Task goal:
Your task is to transcribe the lines from the start of the data below through the line containing "-80,8 +80,8 @@", inclusive, exactly as they stand and without the pictures.

[Saved data entries]

== Segment start ==

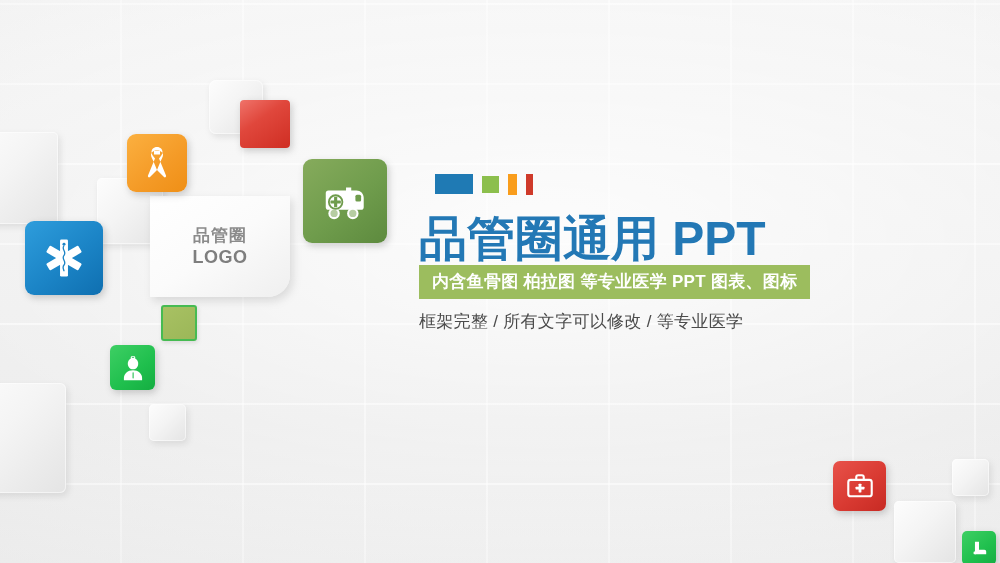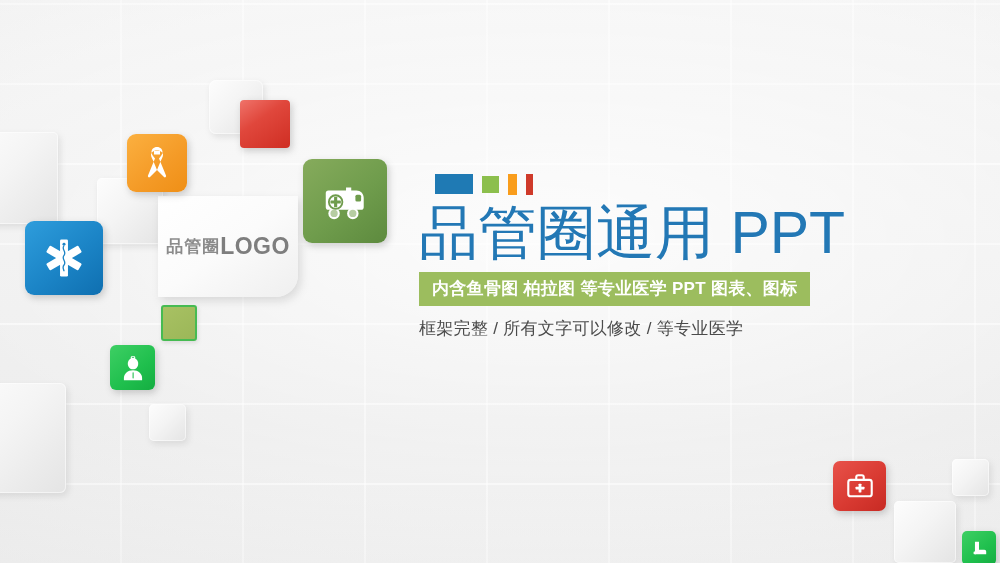--- a/index.html
+++ b/index.html
@@ -50,11 +50,11 @@
 
   
   #logo-card{
-    position:absolute;left:158px;top:196px;width:140px;height:101px;
+    position:absolute;left:150px;top:196px;width:140px;height:101px;
     background:linear-gradient(145deg,#ffffff 0%,#fbfbfb 50%,#efefef 100%);
     border-radius:0 0 22px 0;
     box-shadow:3px 4px 9px rgba(120,120,120,.22);
-    display:flex;align-items:center;justify-content:center;
+    display:flex;flex-direction:column;align-items:center;justify-content:center;
   }
   #logo-card .l1{
     font-size:17px;font-weight:bold;color:#8b8b8b;letter-spacing:1px;line-height:1.25;

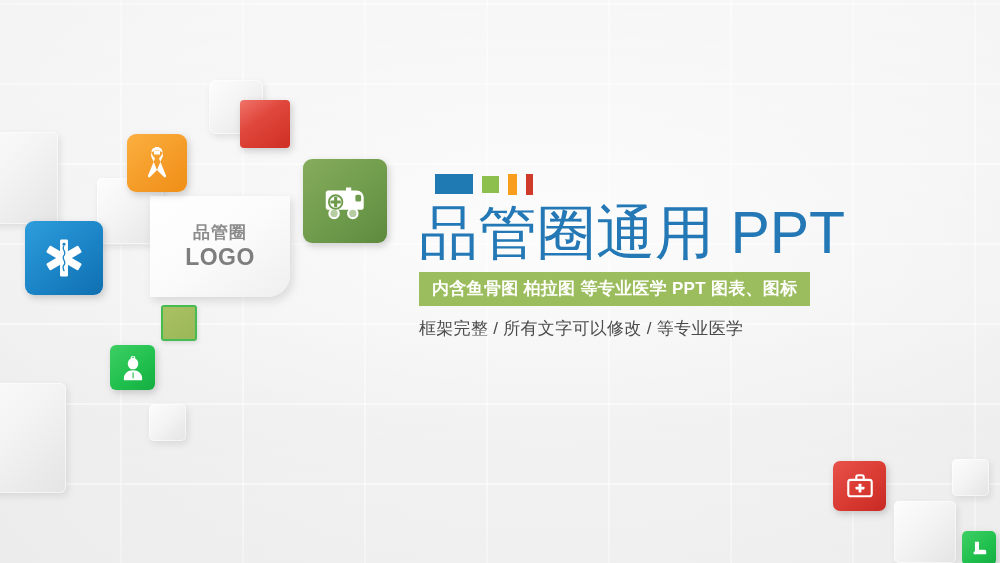--- a/index.html
+++ b/index.html
@@ -60,7 +60,7 @@
     font-size:17px;font-weight:bold;color:#8b8b8b;letter-spacing:1px;line-height:1.25;
   }
   #logo-card .l2{
-    font-size:23px;font-weight:bold;color:#7e7e7e;letter-spacing:.5px;line-height:1.25;
+    font-size:18px;font-weight:bold;color:#7e7e7e;letter-spacing:.5px;line-height:1.25;
   }
 
   

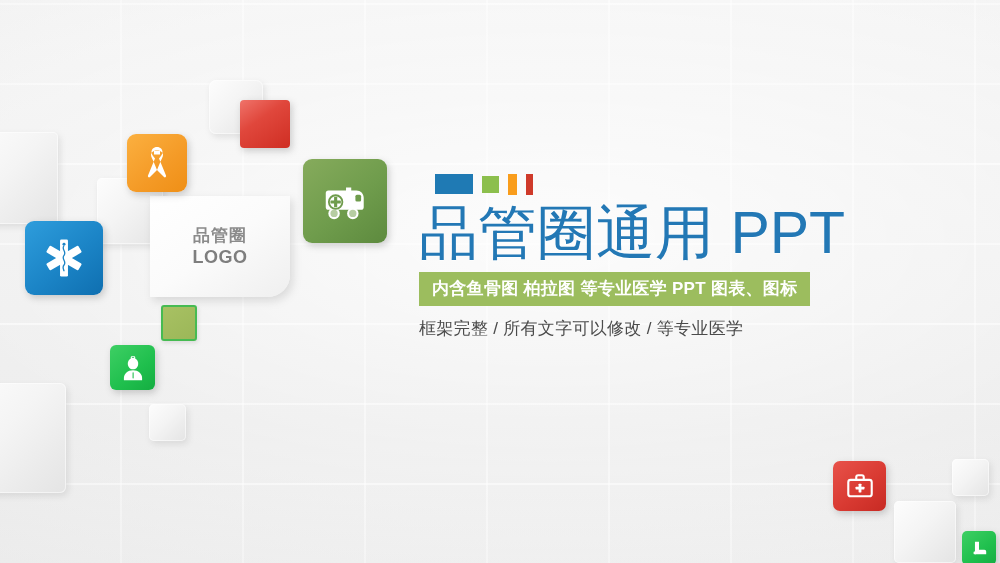--- a/index.html
+++ b/index.html
@@ -80,8 +80,8 @@
   #swatches{display:flex;align-items:center;gap:9px;margin-left:16px;}
   .sw{display:block;}
   #main-title{
-    margin-top:4px;
-    font-size:59px;font-weight:normal;color:#2378b5;
+    margin-top:16px;
+    font-size:48px;font-weight:bold;color:#2378b5;
     letter-spacing:0px;line-height:1.06;white-space:nowrap;
     text-shadow:0 1px 0 rgba(255,255,255,.6);
   }

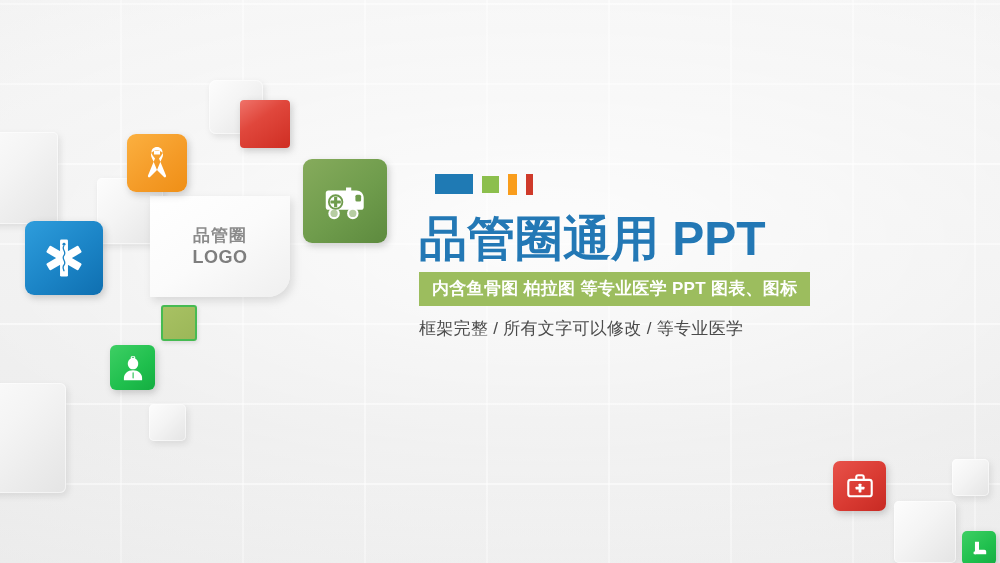--- a/index.html
+++ b/index.html
@@ -86,7 +86,7 @@
     text-shadow:0 1px 0 rgba(255,255,255,.6);
   }
   #green-banner{
-    margin-top:7px;display:inline-block;
+    display:inline-block;
     background:#9cbd5e;
     padding:5px 13px 6px 13px;
   }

== Segment end ==

Answer for this exercise:
--- a/index.html
+++ b/index.html
@@ -50,11 +50,11 @@
 
   
   #logo-card{
-    position:absolute;left:158px;top:196px;width:140px;height:101px;
+    position:absolute;left:150px;top:196px;width:140px;height:101px;
     background:linear-gradient(145deg,#ffffff 0%,#fbfbfb 50%,#efefef 100%);
     border-radius:0 0 22px 0;
     box-shadow:3px 4px 9px rgba(120,120,120,.22);
-    display:flex;align-items:center;justify-content:center;
+    display:flex;flex-direction:column;align-items:center;justify-content:center;
   }
   #logo-card .l1{
     font-size:17px;font-weight:bold;color:#8b8b8b;letter-spacing:1px;line-height:1.25;

--- a/index.html
+++ b/index.html
@@ -60,7 +60,7 @@
     font-size:17px;font-weight:bold;color:#8b8b8b;letter-spacing:1px;line-height:1.25;
   }
   #logo-card .l2{
-    font-size:23px;font-weight:bold;color:#7e7e7e;letter-spacing:.5px;line-height:1.25;
+    font-size:18px;font-weight:bold;color:#7e7e7e;letter-spacing:.5px;line-height:1.25;
   }
 
   

--- a/index.html
+++ b/index.html
@@ -80,8 +80,8 @@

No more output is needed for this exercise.